• **User interface change data**

-*-

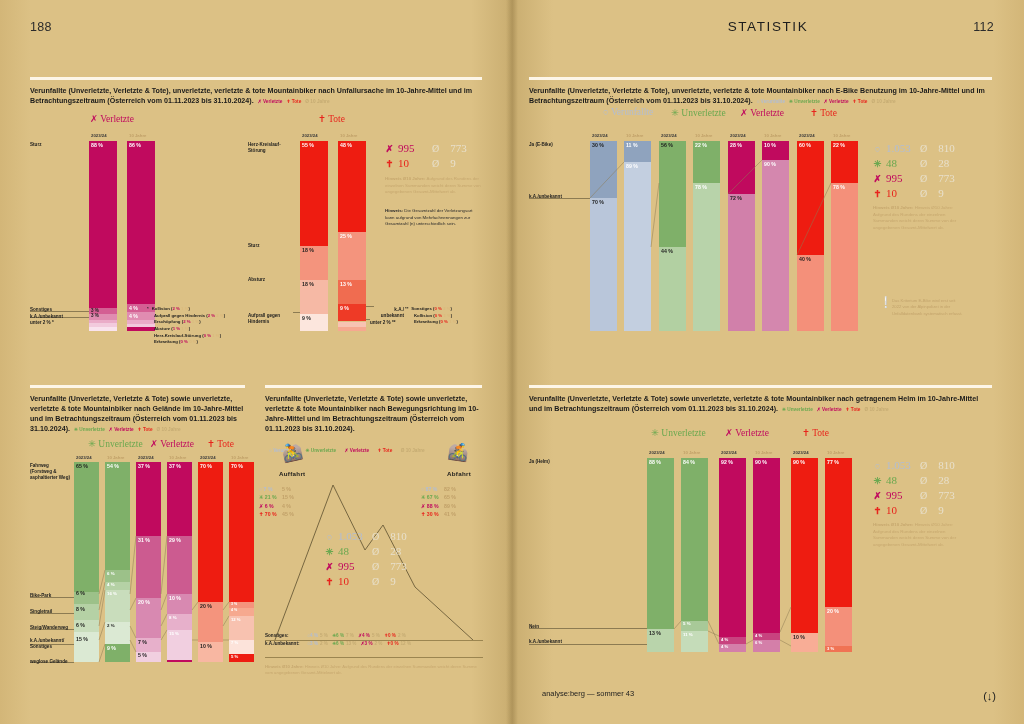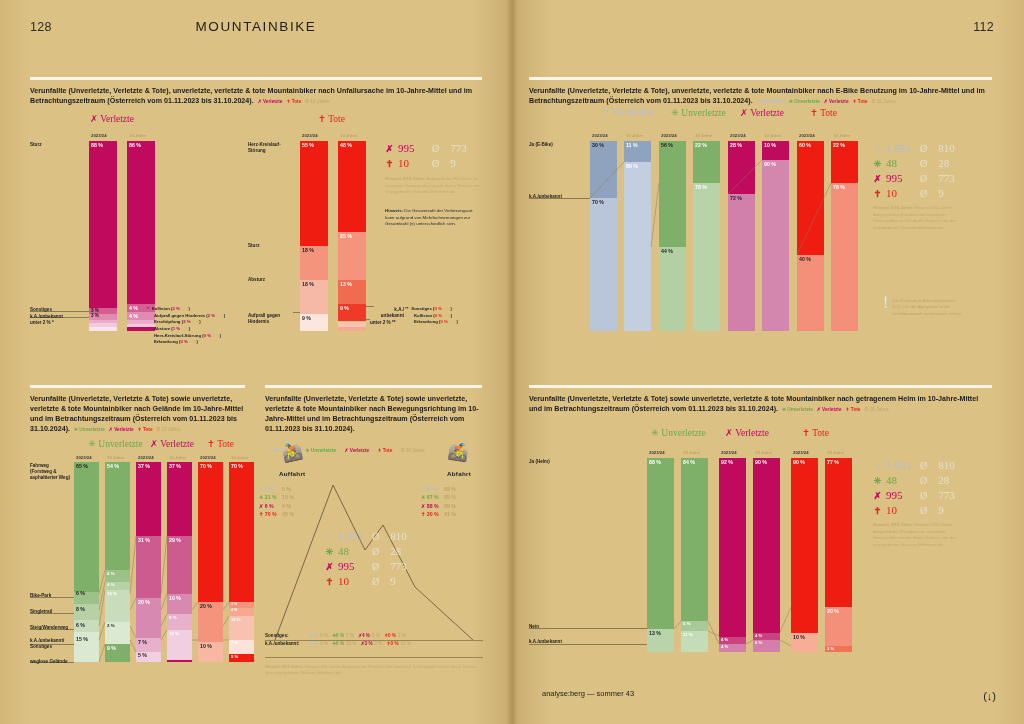--- a/index.html
+++ b/index.html
@@ -95,7 +95,7 @@
 <div class="spread">
 
   <div class="page left">
-    <div class="folio l">128</div>
+    <div class="folio l">188</div>
     <div class="runhead">MOUNTAINBIKE</div>
 
     <div class="block" style="left:30px; top:77px; width:452px;">

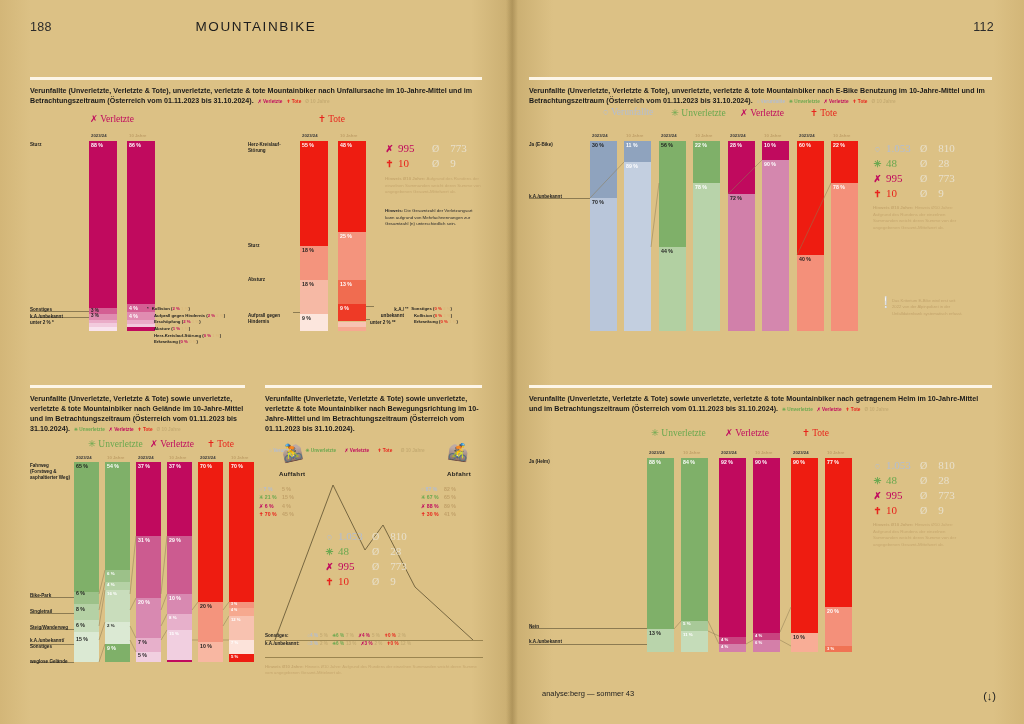--- a/index.html
+++ b/index.html
@@ -96,7 +96,6 @@
 
   <div class="page left">
     <div class="folio l">188</div>
-    <div class="runhead">MOUNTAINBIKE</div>
 
     <div class="block" style="left:30px; top:77px; width:452px;">
       <div class="rule"></div>

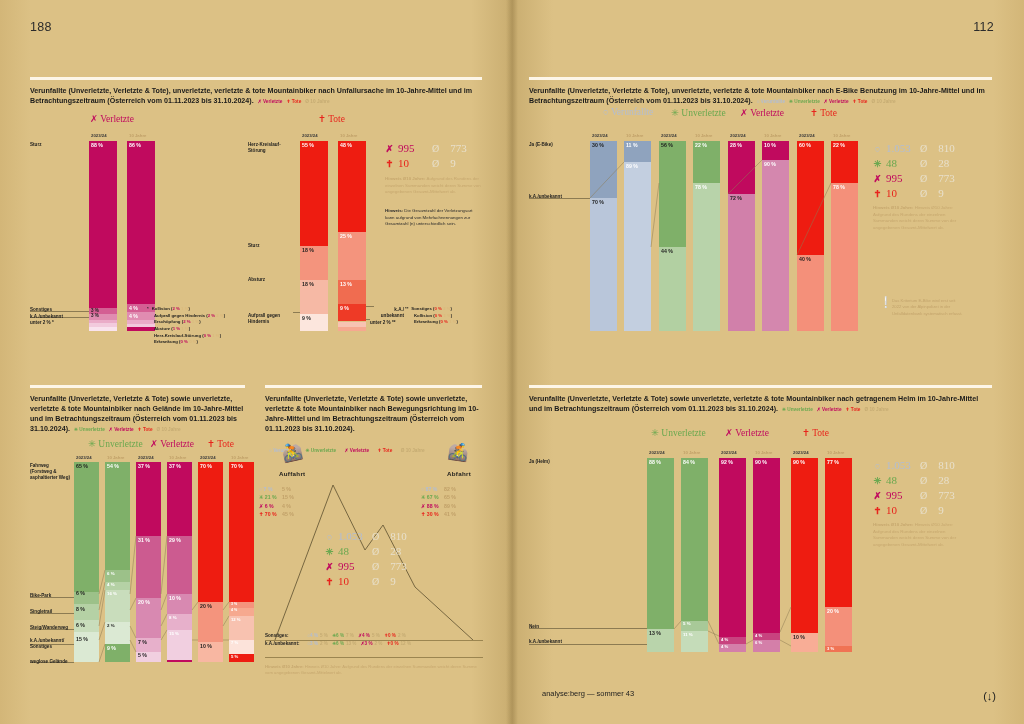--- a/index.html
+++ b/index.html
@@ -530,6 +530,7 @@
 
   <div class="page right">
     <div class="folio r">112</div>
+    <div class="runhead">STATISTIK</div>
 
     <div class="block" style="left:17px; top:77px; width:463px;">
       <div class="rule"></div>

-*-

• **Description of the task**
Every last line above must be reproduced as written, and no pictures belong in the copy.

• **Answer area**
--- a/index.html
+++ b/index.html
@@ -95,7 +95,7 @@
 <div class="spread">
 
   <div class="page left">
-    <div class="folio l">128</div>
+    <div class="folio l">188</div>
     <div class="runhead">MOUNTAINBIKE</div>
 
     <div class="block" style="left:30px; top:77px; width:452px;">

--- a/index.html
+++ b/index.html
@@ -96,7 +96,6 @@
 
   <div class="page left">
     <div class="folio l">188</div>
-    <div class="runhead">MOUNTAINBIKE</div>
 
     <div class="block" style="left:30px; top:77px; width:452px;">
       <div class="rule"></div>

--- a/index.html
+++ b/index.html
@@ -530,6 +530,7 @@
 
   <div class="page right">
     <div class="folio r">112</div>
+    <div class="runhead">STATISTIK</div>
 
     <div class="block" style="left:17px; top:77px; width:463px;">
       <div class="rule"></div>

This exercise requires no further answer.